§ **WHAT NEEDS TO BE DONE**:
Search the records for the word "Pink" and report each line that has it.

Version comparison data
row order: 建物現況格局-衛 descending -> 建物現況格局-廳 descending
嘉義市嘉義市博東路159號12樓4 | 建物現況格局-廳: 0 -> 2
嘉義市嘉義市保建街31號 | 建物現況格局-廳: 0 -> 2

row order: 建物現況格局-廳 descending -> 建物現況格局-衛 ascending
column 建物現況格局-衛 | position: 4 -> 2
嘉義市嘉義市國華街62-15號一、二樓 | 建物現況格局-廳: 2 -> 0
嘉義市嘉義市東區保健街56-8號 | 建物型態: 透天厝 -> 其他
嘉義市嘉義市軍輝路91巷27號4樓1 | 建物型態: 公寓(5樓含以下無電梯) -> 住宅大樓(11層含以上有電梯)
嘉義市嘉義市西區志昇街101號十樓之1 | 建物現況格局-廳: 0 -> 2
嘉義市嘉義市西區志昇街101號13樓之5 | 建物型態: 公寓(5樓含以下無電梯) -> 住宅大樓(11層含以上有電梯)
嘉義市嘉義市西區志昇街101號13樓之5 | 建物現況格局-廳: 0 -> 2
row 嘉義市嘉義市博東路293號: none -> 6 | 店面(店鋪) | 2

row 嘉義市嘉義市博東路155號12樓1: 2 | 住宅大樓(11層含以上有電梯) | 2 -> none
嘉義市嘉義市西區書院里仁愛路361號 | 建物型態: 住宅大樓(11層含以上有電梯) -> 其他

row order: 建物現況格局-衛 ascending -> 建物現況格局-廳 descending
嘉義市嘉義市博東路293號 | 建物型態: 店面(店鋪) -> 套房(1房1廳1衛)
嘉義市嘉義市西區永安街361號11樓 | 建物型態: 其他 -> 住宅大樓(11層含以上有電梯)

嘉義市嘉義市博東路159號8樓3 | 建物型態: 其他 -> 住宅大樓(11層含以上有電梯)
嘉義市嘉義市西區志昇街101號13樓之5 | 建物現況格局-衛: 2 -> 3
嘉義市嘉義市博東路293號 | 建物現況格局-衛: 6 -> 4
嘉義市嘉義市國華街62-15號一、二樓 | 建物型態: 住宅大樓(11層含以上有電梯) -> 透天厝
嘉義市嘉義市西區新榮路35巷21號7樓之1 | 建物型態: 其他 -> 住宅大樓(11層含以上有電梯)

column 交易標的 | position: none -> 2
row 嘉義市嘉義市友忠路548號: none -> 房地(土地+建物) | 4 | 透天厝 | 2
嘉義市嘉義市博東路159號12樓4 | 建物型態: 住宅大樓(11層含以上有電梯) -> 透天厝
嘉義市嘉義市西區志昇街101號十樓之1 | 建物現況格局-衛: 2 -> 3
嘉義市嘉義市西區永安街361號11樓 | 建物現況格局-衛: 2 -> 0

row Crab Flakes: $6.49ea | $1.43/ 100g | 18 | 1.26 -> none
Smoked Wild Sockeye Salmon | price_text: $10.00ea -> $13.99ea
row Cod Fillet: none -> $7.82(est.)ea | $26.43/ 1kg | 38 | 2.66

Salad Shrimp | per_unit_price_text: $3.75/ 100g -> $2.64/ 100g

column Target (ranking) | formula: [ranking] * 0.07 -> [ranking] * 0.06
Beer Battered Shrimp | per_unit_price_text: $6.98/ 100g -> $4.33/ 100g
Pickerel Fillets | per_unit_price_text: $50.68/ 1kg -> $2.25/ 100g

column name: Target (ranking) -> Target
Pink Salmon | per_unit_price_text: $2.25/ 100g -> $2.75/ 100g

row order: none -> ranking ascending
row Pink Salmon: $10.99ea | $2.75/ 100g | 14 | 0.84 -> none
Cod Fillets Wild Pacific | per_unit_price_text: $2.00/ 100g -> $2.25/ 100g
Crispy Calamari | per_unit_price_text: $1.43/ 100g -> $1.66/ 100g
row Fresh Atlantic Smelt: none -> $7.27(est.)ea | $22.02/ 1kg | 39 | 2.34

§ **RESPONSE BOX**:
Pink Salmon | per_unit_price_text: $2.25/ 100g -> $2.75/ 100g
row Pink Salmon: $10.99ea | $2.75/ 100g | 14 | 0.84 -> none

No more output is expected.